Vivía tranquila
con un gato mimoso, acostumbrada a mi cama, mi cocinita escondida. Nunca me
sentí sola y el lugar satisfacía todas mis expectativas.
Estaba
desordenado, pero yo sabía dónde vivía cada cosa, lugares absurdos, pero
fáciles de encontrar. Conocí un chico en el micro, era un micro lechero, de los
que paran a cada rato por problemas mecánicos. Yo hablaba de tanto vivir sola,
él me escuchaba con mucha atención, cuando me quedó la boca seca, empezó a
hablar él. Contaba lindas historias. Me invitó a salir y acepté. Ya era tiempo,
nunca me dio por el sexo, lo tenía suprimido, entre leer y escribir era
suficiente.
Con este tipo
fue distinto, dormimos en mi casa el día que nos conocimos. Tenía una amiga que
me decía:
—Encontrá
alguien que te guste mucho, antes que te alces y te acuestes con cualquiera.
Nino se quedó en
casa un día, a los dos días volvió con un cepillo de dientes y una tohalla
deshilachada. De a poco fue trayendo su ropa.

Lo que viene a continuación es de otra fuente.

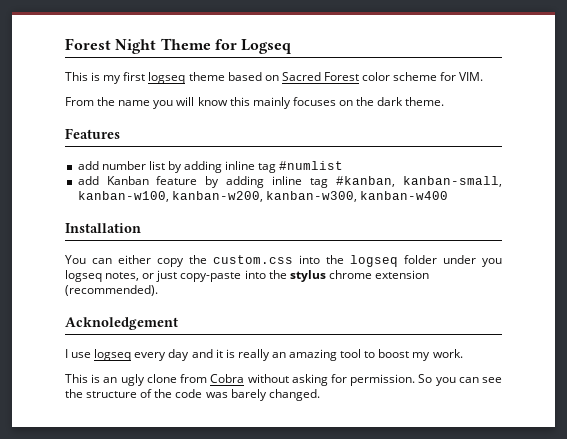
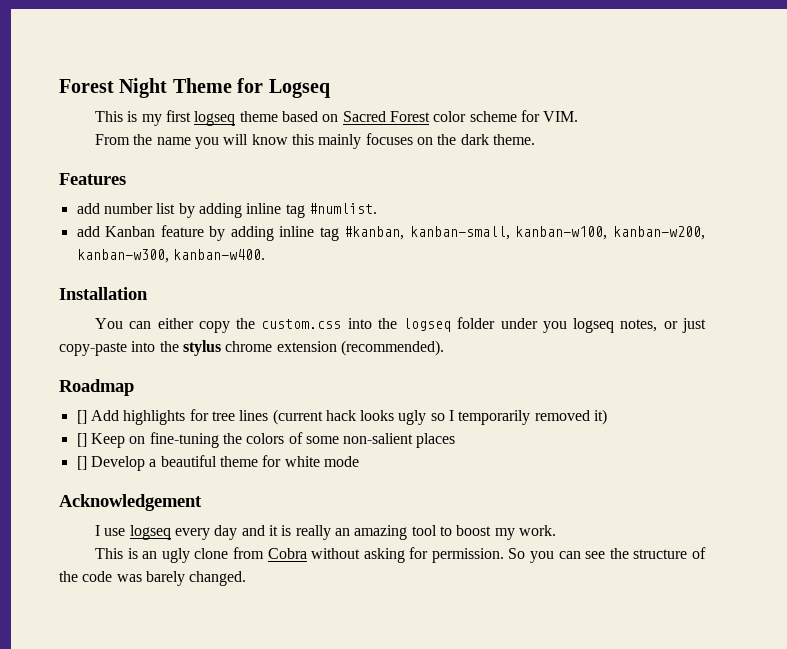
[279,161,344,170] #numlist -> [308,203,377,214] #numlist.
[359,191,448,200] kanban-w400 -> [172,249,265,260] kanban-w400.
[65,317,178,330] Acknoledgement -> [59,379,134,396] [76,409,608,425] [76,432,456,448] [76,455,359,471] [59,494,202,511] Roadmap // [] Add highlights for tree lines (current hack looks ugly so I temporarily removed it) // [] Keep on fine-tuning the colors of some non-salient places // [] Develop a beautiful theme for white mode // Acknowledgement

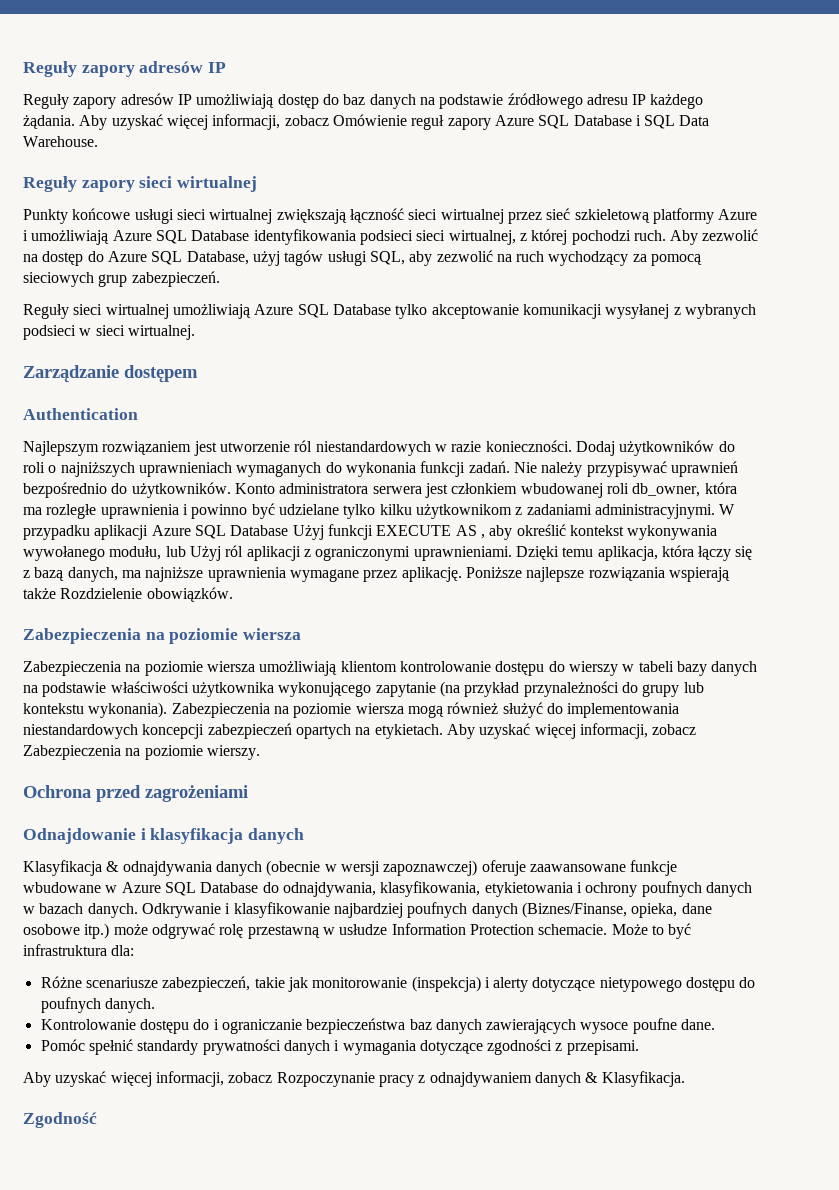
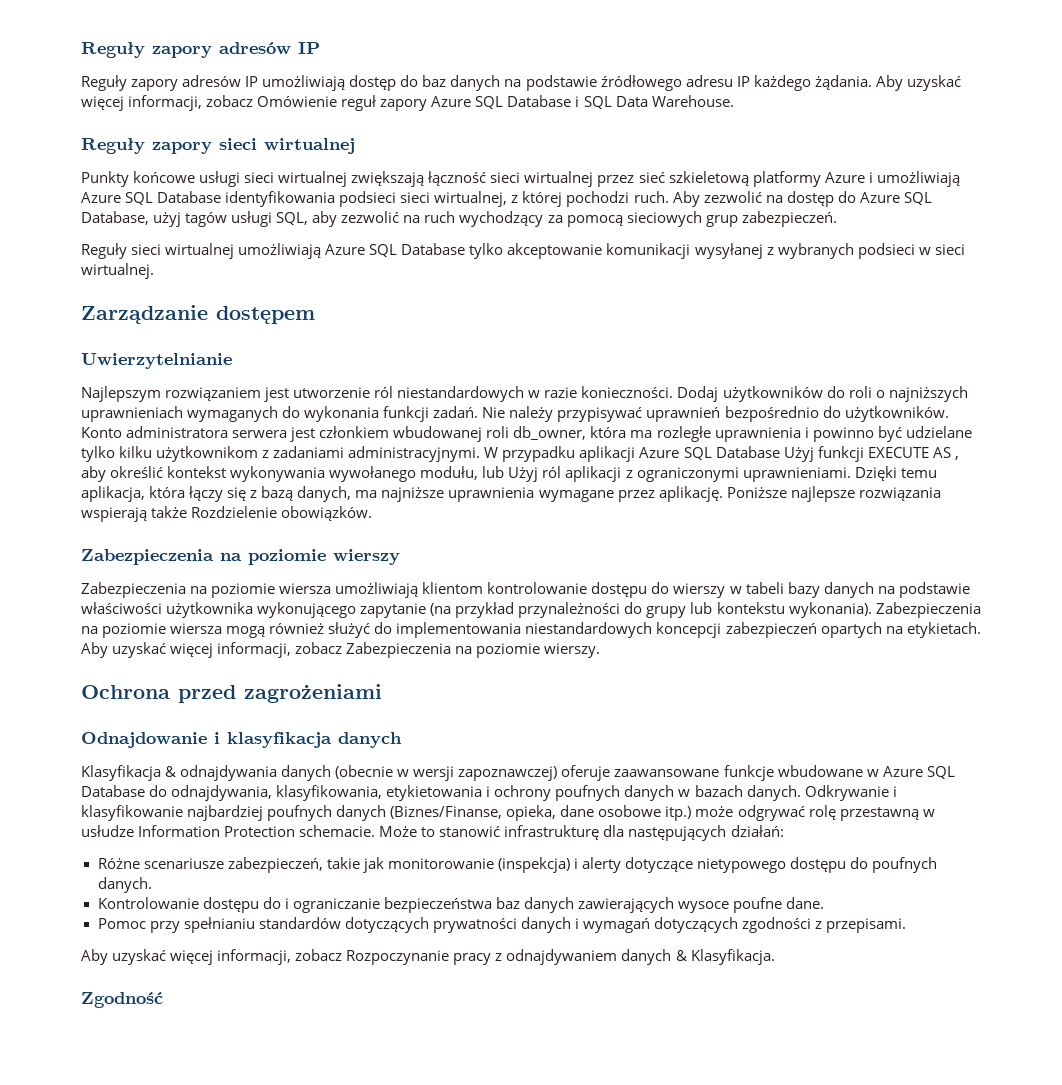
[23,408,138,420] Authentication -> [81,353,232,369] Uwierzytelnianie
[243,628,302,640] wiersza -> [333,549,400,565] wierszy
[668,923,692,939] [23,944,135,956] być infrastruktura dla: -> [439,825,784,841] stanowić infrastrukturę dla następujących działań:
[40,1039,199,1055] Pomóc spełnić standardy -> [97,917,429,933] Pomoc przy spełnianiu standardów dotyczących
[342,1040,483,1055] wymagania dotyczące -> [582,917,738,933] wymagań dotyczących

Después de seis meses me di
cuenta que su cepillo de dientes no lo usaba.
—Prefiero
lavarme con el tuyo y cuando se abran las cerdas, empezamos a usar el mío, es
nuevito, sin usar.
Le expliqué lo
de las bacterias, el contagio de las caries, si uno tenía angina, el otro se
contagiaba. Me contestó que con mi criterio no nos besaríamos más, era tanto o
más contagioso, la lengua tragaba cosas, que con el cepillo no sucedía. Sobre
todo si practicábamos posturas del Kamasutra.
Un día no
encontré ni la compu ni mi Clase grabada. Miré por la ventana y estaba Nino en
mi escritorio, que había sacado al jardín.
—Pará un poco
con la invasión, usá tu compu, si está rota llevala a arreglar.
Me miró con ceño
fruncido.
—No tenés que
ser tan egoísta, después de todo si la mía no funcionó, uso la tuya, la
necesito para mi examen. Y pensá un poquito, hace cuatro días que llevás puesto
mi sweter rojo y el olor a chivo se siente cada vez que pasás.
Su enojo me
pareció cosa de guarro, él cambió cosas de lugar, mi ropa, mis libros, jamás
encontré mi cepillo de pelo, ni el peine, ni la planchita. Justifiqué todo,
pensando que la convivencia era así, por eso tantas chicas como yo, se fueron a
vivir solas.
Pero Nino tenía
sus cualidades, que antes no me ocupaban la cabeza. Hacía el amor como un
experto, sabía escuchar los deseos de una mujer. Un día lo eché de casa, porque
me hartó que no fuera capaz ni de lavarse el calzoncillo.
Al mes lo tuve
que llamar, me hice cuatro pruebas y todas dieron positivo.
—Nino, te hablo
para informarte que estoy embarazada y vos sos el Padre.
Se escuchó una
risa de mujer.
—Me alegro que
vayas a tener un bebé, pero aunque yo sea el Padre, a mí me gustan los chicos
al horno o a la sartén. Además vivo con una mujer, en una casa más grande y más
linda que la tuya, me permite hacerle de todo, por ejemplo algo que vos nunca
quisiste, puedo usar la parte de atrás, donde la espalda pierde su nombre.